Не хотелось думать такое о себе самом, только вот мысли из головы не выкинешь.
Осознавать все это было не слишком приятно, но и врать себе я не стану — именно забота об этих женщинах заставила меня изворачиваться, рисковать и сохранить в себе хоть что-то человеческое.
Хрен его знает, какие высшие силы перебросили сюда и меня, и ее, да еще и дали нам возможность встретиться. Но спасибо им за это!
Мы уже закончили занятие, когда я, чуть поколебавшись, скорее всего, под влиянием собственных размышлений о собственных же слабостях и червоточинах, спросил:
— Слушай, может, сходим к Болвану? Ну, просто глянуть, как он там…
Вопрос Оскара меня порадовал. Чем-то меня зацепил этот озлобленный старик, и в голове нет-нет да и возникала мысль о том, что ему-то значительно хуже, чем нам. Когда Оскар предложил навестить его, мне даже на душе стало легче.
— Если ты не против, — Оскар помялся, — давай купим ему немного еды.
Мы зашли в лавку, и я купила булку хлеба, брусок плотного жирного сыра, небольшой ломтик ветчины — она хранится хуже всего. Поколебавшись, добавила в продуктовую корзинку сладкий пирог.
Поселок нищих казался вымершим, только возле одной из хижин, прямо на земле, растянулся пьяный вдребезги мужик, который слабо ворочался и что-то бормотал довольно агрессивно, беседуя с воображаемым другом.
Оскар постучал в дряхлую дверь и крикнул:
— Есть кто живой?
Ответа не последовало, а от легкого стука криво сколоченные доски скрипнули и открылись. Хижина Болвана встретила нас полумраком, запахом бомжатника, прелой травы и комком тряпья в углу. Там, в этом тряпье, кто-то ворочался.
Здесь не было мебели, кроме старого полуразломанного бочонка, поставленного кверху дном, и довольно большого котелка в углу. Бочка заменяла стол — на ней, кроме грязной миски, стояла большая кружка с отбитой ручкой. По земляному полу были раскиданы ошметки какой-то вялой травы. На стене, на трех гвоздях, висели какие-то невнятные одежки, а из груды тряпья с кряхтение и стонами вынырнул старик.

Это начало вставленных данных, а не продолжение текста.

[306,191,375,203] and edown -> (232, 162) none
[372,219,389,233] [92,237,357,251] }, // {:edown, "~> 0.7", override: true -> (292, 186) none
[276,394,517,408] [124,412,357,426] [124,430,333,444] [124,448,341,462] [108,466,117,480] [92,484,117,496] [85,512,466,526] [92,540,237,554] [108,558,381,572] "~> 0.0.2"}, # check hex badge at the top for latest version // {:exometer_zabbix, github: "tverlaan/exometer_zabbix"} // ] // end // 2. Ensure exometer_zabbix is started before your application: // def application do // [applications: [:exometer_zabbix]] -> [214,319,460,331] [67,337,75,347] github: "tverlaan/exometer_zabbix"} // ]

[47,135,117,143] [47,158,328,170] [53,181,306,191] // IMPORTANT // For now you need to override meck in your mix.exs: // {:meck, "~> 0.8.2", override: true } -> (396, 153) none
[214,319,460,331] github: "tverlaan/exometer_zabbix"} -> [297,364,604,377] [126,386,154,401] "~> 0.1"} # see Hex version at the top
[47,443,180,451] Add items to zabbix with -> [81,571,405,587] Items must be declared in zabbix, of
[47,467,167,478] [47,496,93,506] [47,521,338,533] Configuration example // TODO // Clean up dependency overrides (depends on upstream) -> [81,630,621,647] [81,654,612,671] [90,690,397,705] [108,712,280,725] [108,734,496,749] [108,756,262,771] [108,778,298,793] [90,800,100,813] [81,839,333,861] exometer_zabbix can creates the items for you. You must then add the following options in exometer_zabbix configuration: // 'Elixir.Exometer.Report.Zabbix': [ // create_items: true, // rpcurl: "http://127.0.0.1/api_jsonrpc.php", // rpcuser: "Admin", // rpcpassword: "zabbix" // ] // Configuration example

— Что… Что надо? — голос его звучал испуганно и жалко.
Сквозь прореху в крыше падали несколько солнечных лучей, и когда лицо старика попало под них, стало видно, что его крепко избили — один глаз наполовину заплыл.

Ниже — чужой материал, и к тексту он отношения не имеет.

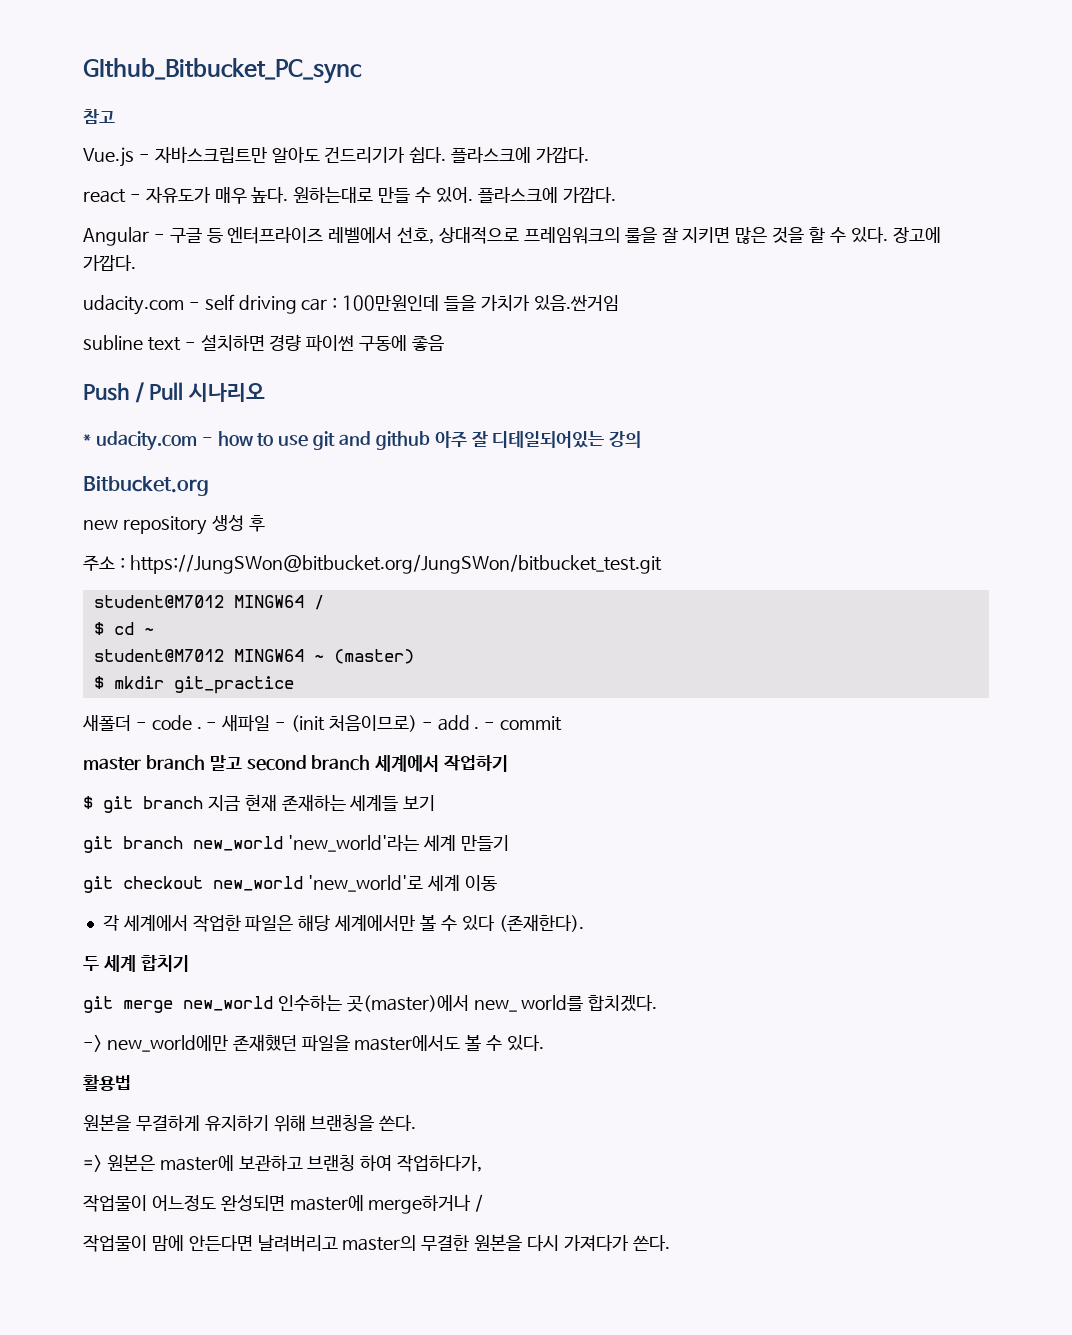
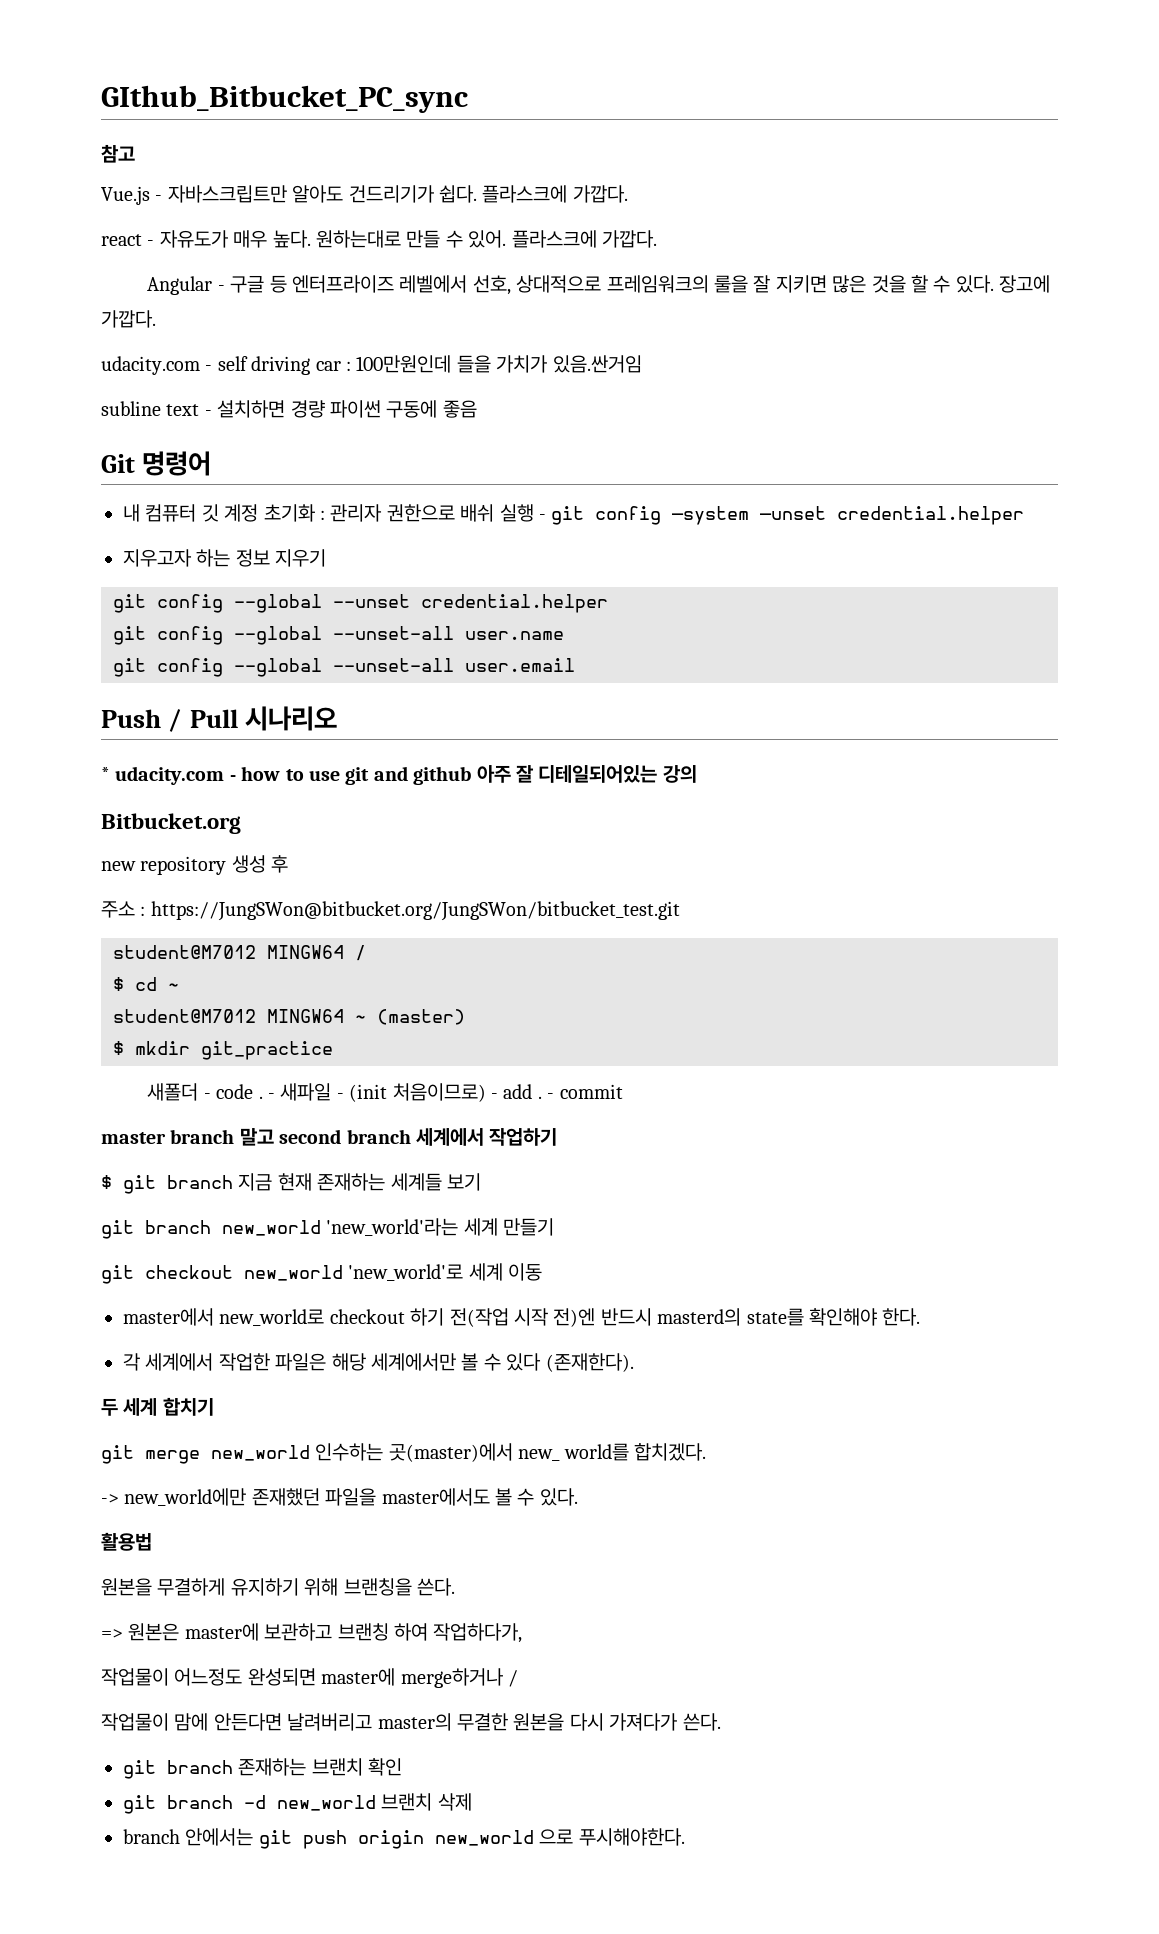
(445, 343) none -> [101,451,212,476] [123,504,1025,525] [123,549,327,567] [113,594,608,613] [113,626,564,645] [113,658,575,677] // Git 명령어 // 내 컴퓨터 깃 계정 초기화 : 관리자 권한으로 배쉬 실행 - git config —system —unset credential.helper // 지우고자 하는 정보 지우기 // git config --global --unset credential.helper // git config --global --unset-all user.name // git config --global --unset-all user.email
(497, 883) none -> [123,1308,921,1327] // master에서 new_world로 checkout 하기 전(작업 시작 전)엔 반드시 masterd의 state를 확인해야 한다.
(670, 1243) none -> [123,1758,403,1779] [123,1793,472,1814] [123,1828,685,1849] // git branch 존재하는 브랜치 확인 // git branch -d new_world 브랜치 삭제 // branch 안에서는 git push origin new_world 으로 푸시해야한다.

Оскар с каким-то странным шипящим звуком втянул в себя воздух и спросил:
— Болван, это кто тебя так?
Старик слабо махнул рукой на нас и попытался снова зарыться в тряпки, но Оскар, кажется, действительно разозлился.
— Я задал вопрос и хочу получить ответ. Кроме того, назови уже нормальное имя. Невозможно обращаться к человеку с такой скотской кличкой.
Старик резко и неуклюже вынырнул из тряпья и застонал от собственного движения, схватившись рукой за ребра. Однако, похоже, что вопрос Оскара не на шутку разозлил и его. Он начал усаживаться на своем «ложе» неловкими рывками, держась за ребра.
Я подумала, что, может быть, мы зря лезем, не наше это дело? Хотела положить продукты на бочку и выйти, но Оскар удержал меня за руку.
— Погоди, Мари. Старик, я жду ответа.
— Ответа?! Ну, что ж… Меня зовут Болвангер дель Корро. Как тебе такой ответ, смерд?
— Болвангер дель Корро? — переспросил Оскар. — Ты высокородный?
— Вам-то какое дело? — запал старика прошел, он вяло махнул рукой и попытался улечься.
Глава 32
Разумеется, после такой новости никто и не подумал оставлять его в покое.
— Когда ты ел в последний раз? — спросила Мари.
Старик что-то невнятно буркнул, Мари и Оскар переглянулись и вышли из хижины.
— Похоже, еда у него кончилась.
— Думаю, да. Давай так, — Оскар достал из кармана небольшой ножик. — Найди какой-нибудь лист лопуха или что-то типа него, порежь сыр, хлеб, ну и все остальное, а я пока разведу костер — хоть чая заварим.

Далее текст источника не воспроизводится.